Exercise brief: In the material below, find the line with "align-items: flex-start ->" and the line with "none -> <div>", then output those two lines and every line between them, exactly.

Data:

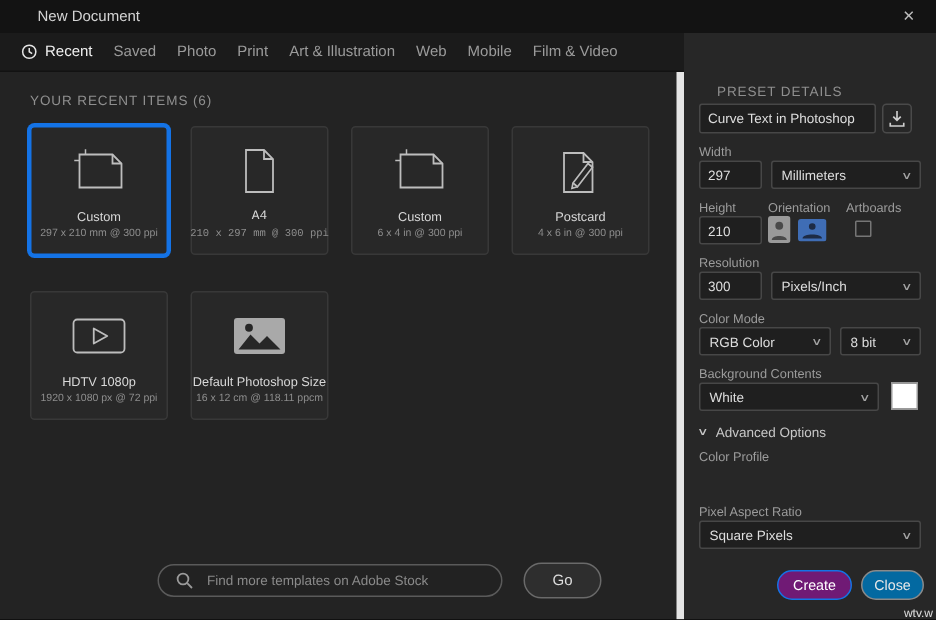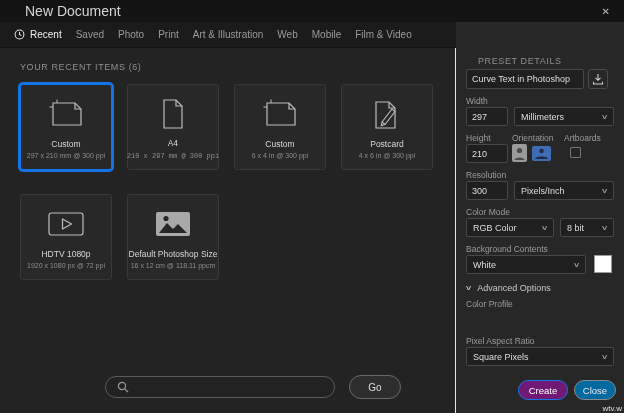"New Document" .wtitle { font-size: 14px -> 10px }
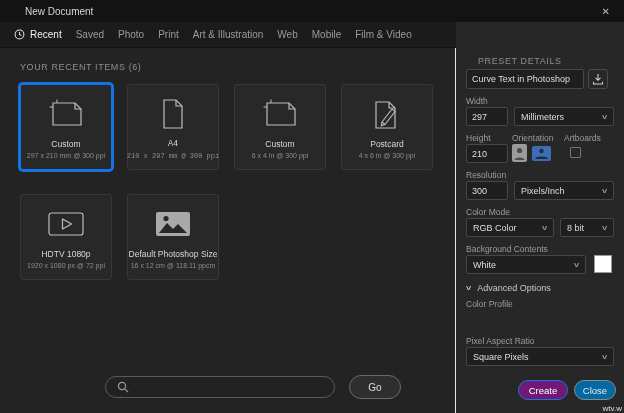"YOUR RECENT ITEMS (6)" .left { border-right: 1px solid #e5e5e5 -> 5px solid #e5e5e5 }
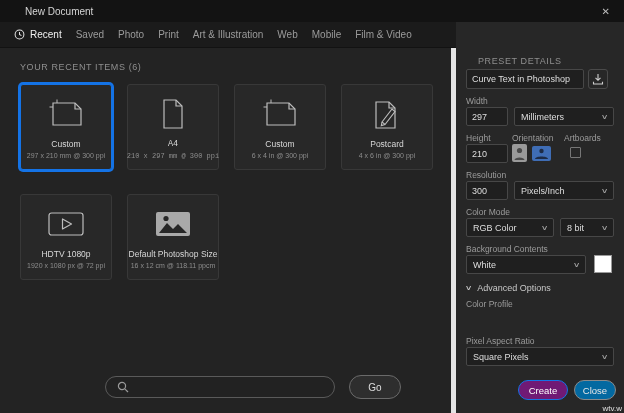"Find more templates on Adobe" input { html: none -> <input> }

* * *

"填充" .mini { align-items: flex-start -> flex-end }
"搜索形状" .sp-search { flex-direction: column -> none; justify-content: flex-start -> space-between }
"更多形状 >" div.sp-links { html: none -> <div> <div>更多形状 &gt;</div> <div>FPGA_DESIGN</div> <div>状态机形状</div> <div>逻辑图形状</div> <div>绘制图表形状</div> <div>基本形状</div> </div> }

==

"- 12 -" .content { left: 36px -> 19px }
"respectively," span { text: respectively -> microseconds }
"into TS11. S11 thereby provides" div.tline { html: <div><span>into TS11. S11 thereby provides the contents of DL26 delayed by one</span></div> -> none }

Reply to the task:
"填充" .mini { align-items: flex-start -> flex-end }
"搜索形状" .sp-search { flex-direction: column -> none; justify-content: flex-start -> space-between }
"更多形状 >" div.sp-links { html: none -> <div> <div>更多形状 &gt;</div> <div>FPGA_DESIGN</div> <div>状态机形状</div> <div>逻辑图形状</div> <div>绘制图表形状</div> <div>基本形状</div> </div> }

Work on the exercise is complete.